BSL - Brier Score Loss
======================

.. toctree::
   :maxdepth: 3

.. contents:: Table of Contents
   :local:
   :depth: 2


The **Brier Score Loss (BSL)** :cite:`glenn1950verification` measures the mean squared difference between predicted probability assigned to a set of mutually exclusive outcomes and the actual observed outcome.

Originally developed for weather forecasting validation, the Brier Score is a strictly proper scoring rule.
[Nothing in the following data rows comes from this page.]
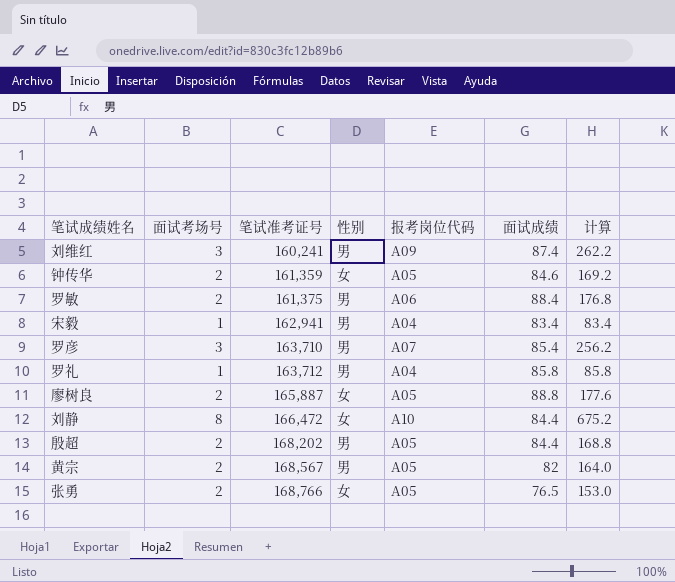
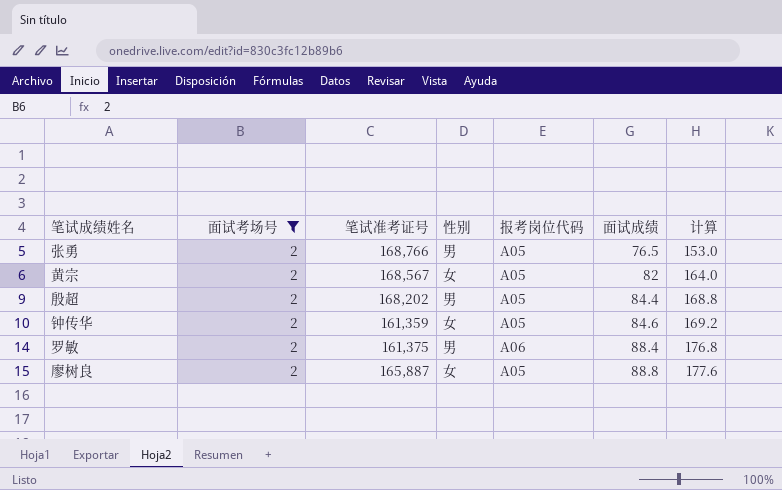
filter: none -> 面试考场号 = 2
row order: 笔试准考证号 ascending -> 面试成绩 ascending
张勇 | 性别: 女 -> 男
黄宗 | 性别: 男 -> 女

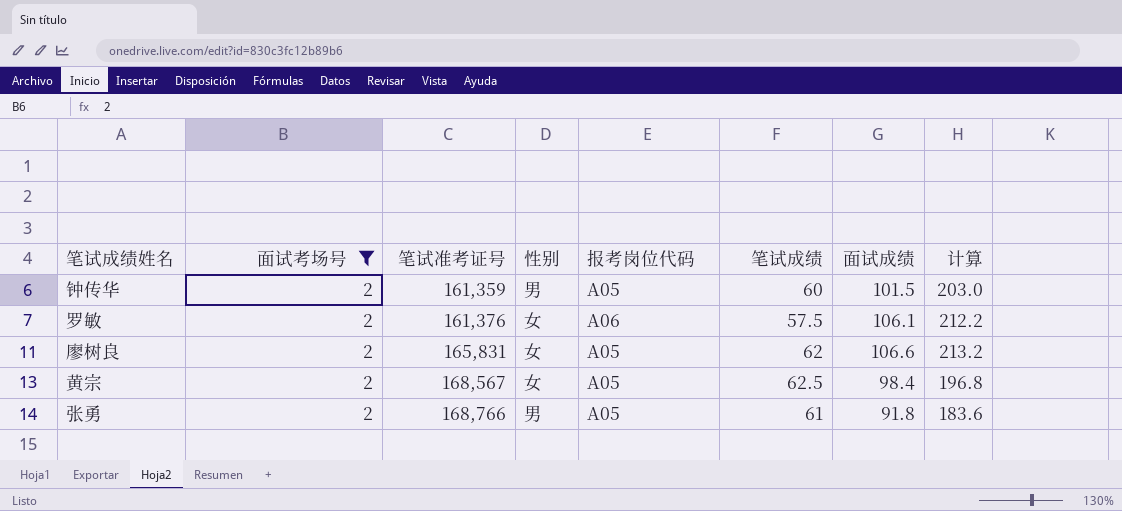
row order: 面试成绩 ascending -> 笔试准考证号 ascending
column 笔试成绩 | position: none -> 6
row 殷超: 2 | 168,202 | 男 | A05 | 84.4 | 168.8 -> none
钟传华 | 性别: 女 -> 男
钟传华 | 面试成绩: 84.6 -> 101.5
钟传华 | 计算: 169.2 -> 203.0
罗敏 | 笔试准考证号: 161,375 -> 161,376
罗敏 | 性别: 男 -> 女
罗敏 | 面试成绩: 88.4 -> 106.1
罗敏 | 计算: 176.8 -> 212.2
廖树良 | 笔试准考证号: 165,887 -> 165,831
廖树良 | 面试成绩: 88.8 -> 106.6
廖树良 | 计算: 177.6 -> 213.2
黄宗 | 面试成绩: 82 -> 98.4
黄宗 | 计算: 164.0 -> 196.8
张勇 | 面试成绩: 76.5 -> 91.8
张勇 | 计算: 153.0 -> 183.6

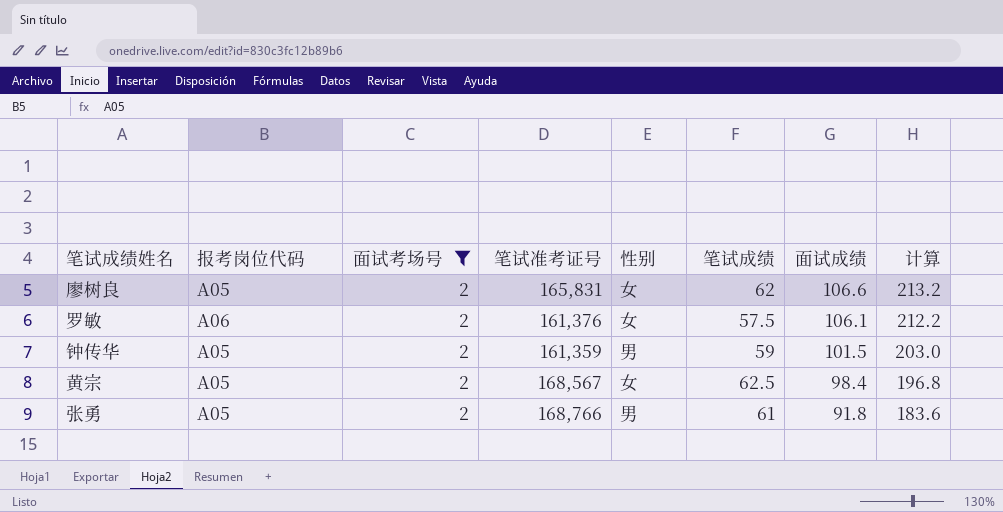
row order: 笔试准考证号 ascending -> 面试成绩 descending
column 报考岗位代码 | position: 5 -> 2
钟传华 | 笔试成绩: 60 -> 59

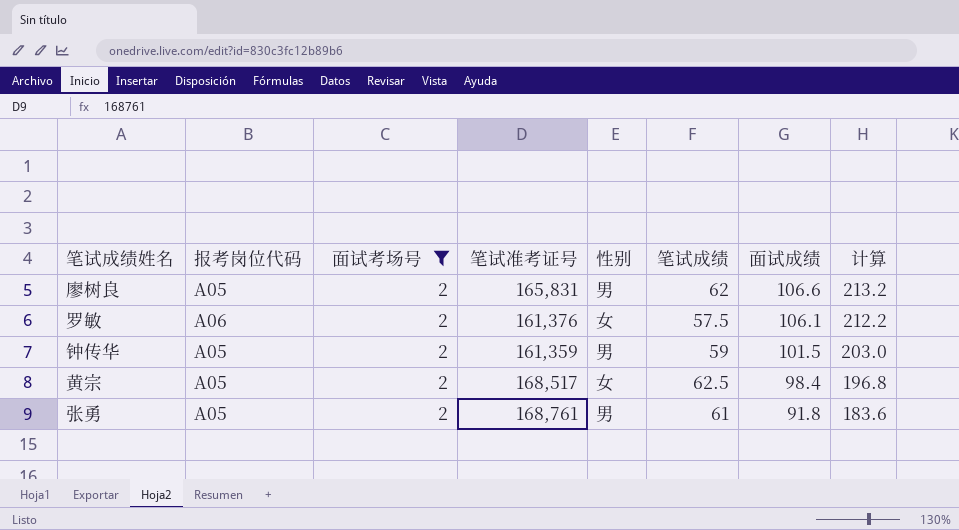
廖树良 | 性别: 女 -> 男
黄宗 | 笔试准考证号: 168,567 -> 168,517
张勇 | 笔试准考证号: 168,766 -> 168,761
In modern machine learning, it serves as the definitive benchmark for **Probability Calibration** — evaluating not just whether a model correctly classifies an instance, but whether its predicted confidence scores mirror true real-world empirical frequencies.

.. math::

    \text{BSL} = \frac{1}{N} \sum_{i=1}^{N} \sum_{k=1}^{K} (y_{ik} - \hat{p}_{ik})^2

Where:

* :math:`N` is the total number of evaluated predictions.
* :math:`K` is the total number of discrete classes.
* :math:`\hat{p}_{ik}` is the forecasted probability that sample :math:`i` belongs to class :math:`k`.
* :math:`y_{ik}` is the one-hot encoded ground truth indicator (strictly ``1`` if sample :math:`i` belongs to class :math:`k`, and ``0`` otherwise).
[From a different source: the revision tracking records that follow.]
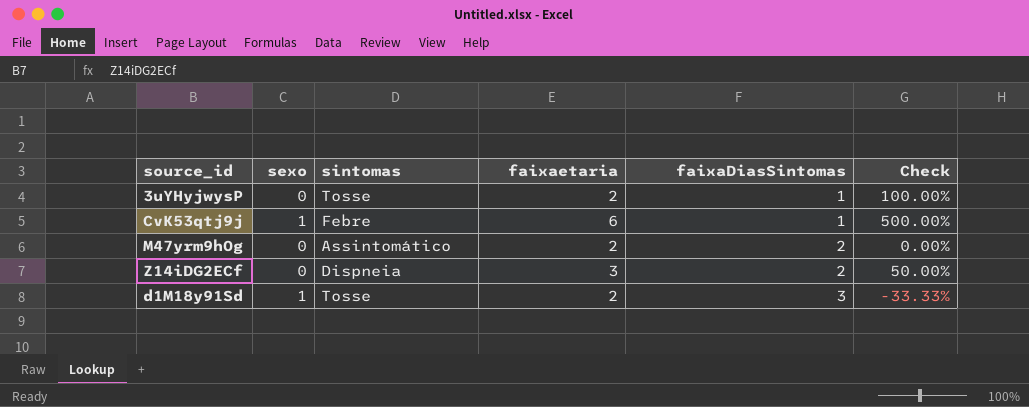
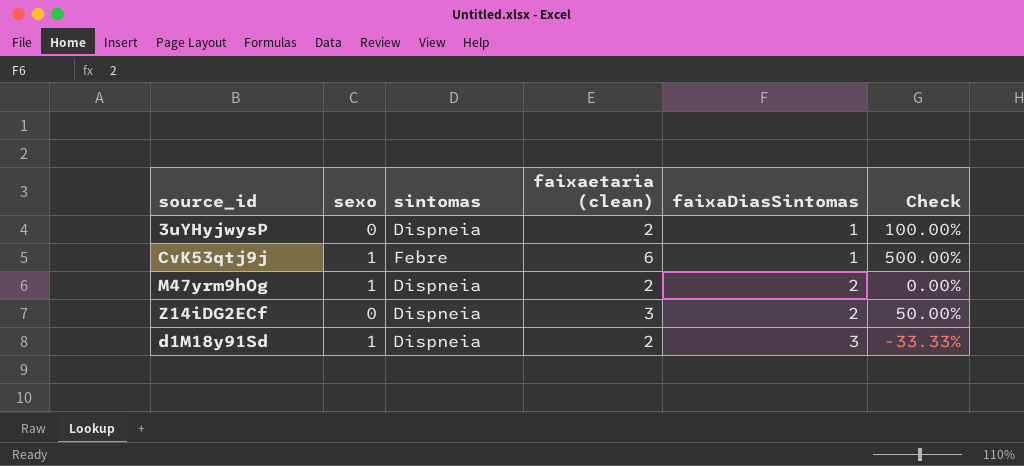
column name: faixaetaria -> faixaetaria (clean)
3uYHyjwysP | sintomas: Tosse -> Dispneia
M47yrm9hOg | sexo: 0 -> 1
M47yrm9hOg | sintomas: Assintomático -> Dispneia
d1M18y91Sd | sintomas: Tosse -> Dispneia

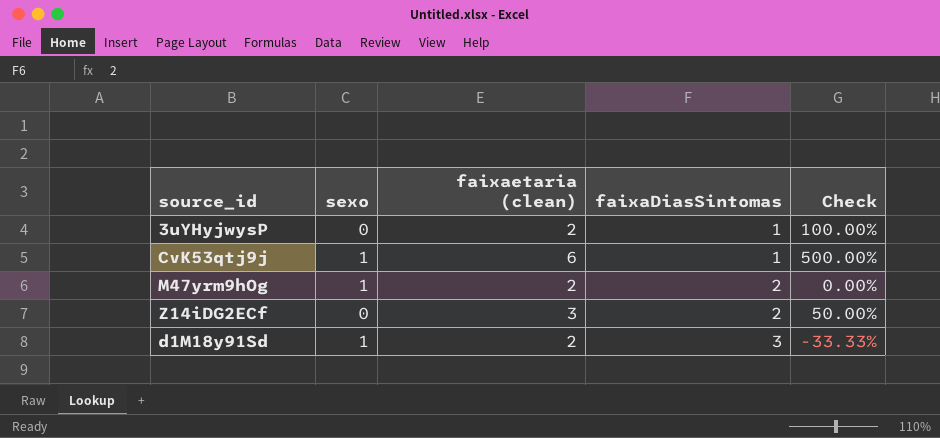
column sintomas | position: 3 -> none

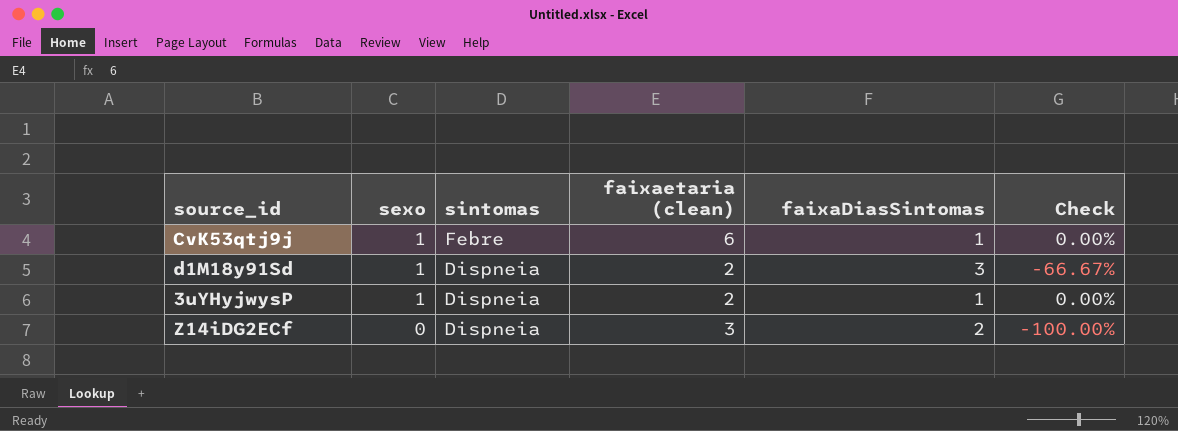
row order: faixaDiasSintomas ascending -> sexo descending
column sintomas | position: none -> 3
column Check | formula: ([faixaetaria (clean)] - [faixaDiasSintomas]) / [faixaDiasSintomas] -> ([sexo] - [faixaDiasSintomas]) / [faixaDiasSintomas]
row M47yrm9hOg: 1 | 2 | 2 | 0.00% -> none
3uYHyjwysP | sexo: 0 -> 1

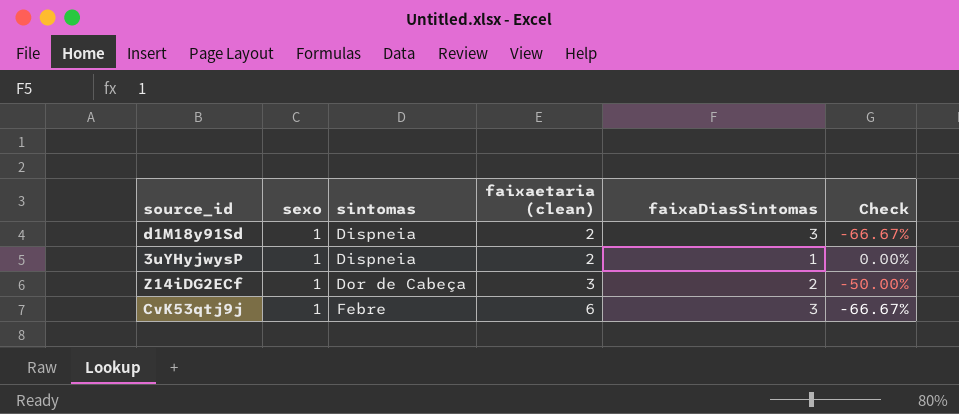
row order: sexo descending -> sintomas ascending
Z14iDG2ECf | sexo: 0 -> 1
Z14iDG2ECf | sintomas: Dispneia -> Dor de Cabeça
Z14iDG2ECf | Check: -100.00% -> -50.00%
CvK53qtj9j | faixaDiasSintomas: 1 -> 3
CvK53qtj9j | Check: 0.00% -> -66.67%

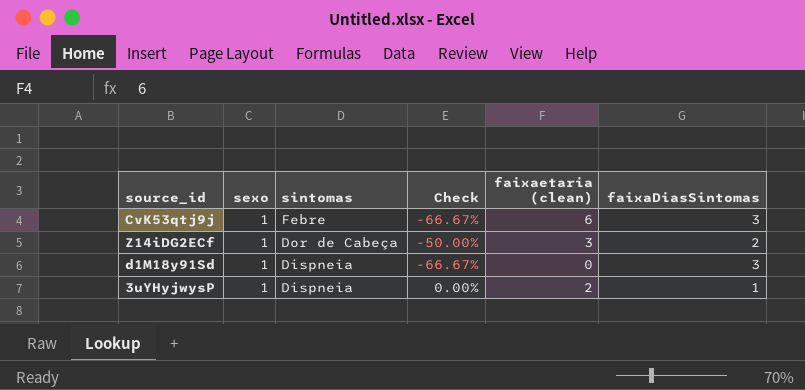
row order: sintomas ascending -> sintomas descending
column Check | position: 6 -> 4
d1M18y91Sd | faixaetaria (clean): 2 -> 0

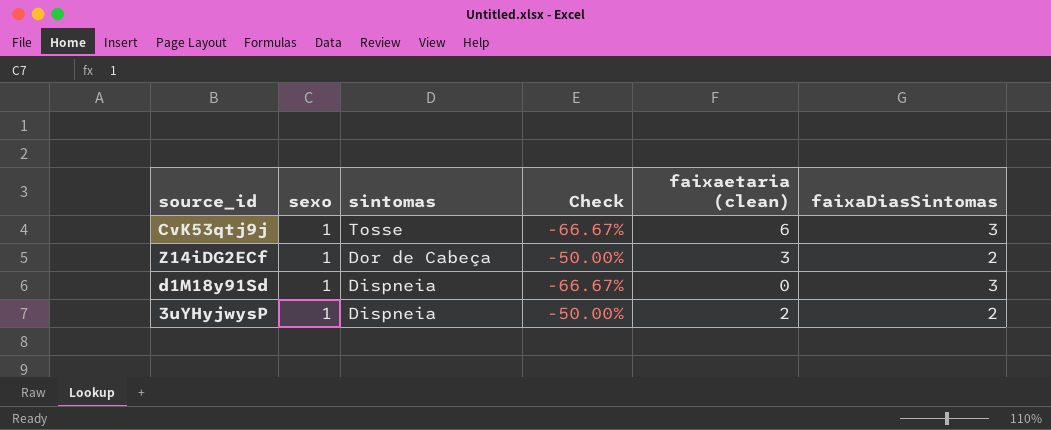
CvK53qtj9j | sintomas: Febre -> Tosse
3uYHyjwysP | Check: 0.00% -> -50.00%
3uYHyjwysP | faixaDiasSintomas: 1 -> 2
-------------------------------------------------------------------------------

Engineering Insight: Brier Score vs. Log Loss
---------------------------------------------

When auditing probabilistic classifiers, developers are frequently forced to choose between **Log Loss (Cross-Entropy)** and the **Brier Score Loss**.

The fundamental differentiator lies in **outlier penalty behavior**:

* **Log Loss is unbounded** (:math:`[0, +\infty)`): It applies a logarithmic penalty. If the ground truth is Class 1, and a broken model predicts a confidence of ``0.00001``, the loss explodes asymptotically toward infinity. A single catastrophic hallucination can ruin the evaluation metric for an entire benchmark dataset.
* **Brier Score Loss is bounded** (:math:`[0, 1]` or :math:`[0, 2]`): Because it operates on quadratic differences (Mean Squared Error applied to probabilities), its maximum possible penalty for a single prediction is strictly capped. It offers a much more stable, noise-tolerant assessment of overall calibration across noisy production environments.

-------------------------------------------------------------------------------

Architectural Design: Dynamic One-Hot Vectorization
---------------------------------------------------

Unlike standard implementations that demand pre-binarized indicator matrices, ``permetrics`` dynamically infers the target classification space and projects the integer ground truth array into an internal One-Hot matrix at runtime:

1. **Binary Classification:** Accepts either a 1D array of positive-class probabilities (e.g., ``[0.1, 0.8]``) or a explicit 2D complementary matrix (e.g., ``[[0.9, 0.1], [0.2, 0.8]]``).
2. **Multiclass Extension:** Automatically evaluates continuous probability distributions across :math:`K` mutually exclusive classes without requiring external preprocessing pipelines.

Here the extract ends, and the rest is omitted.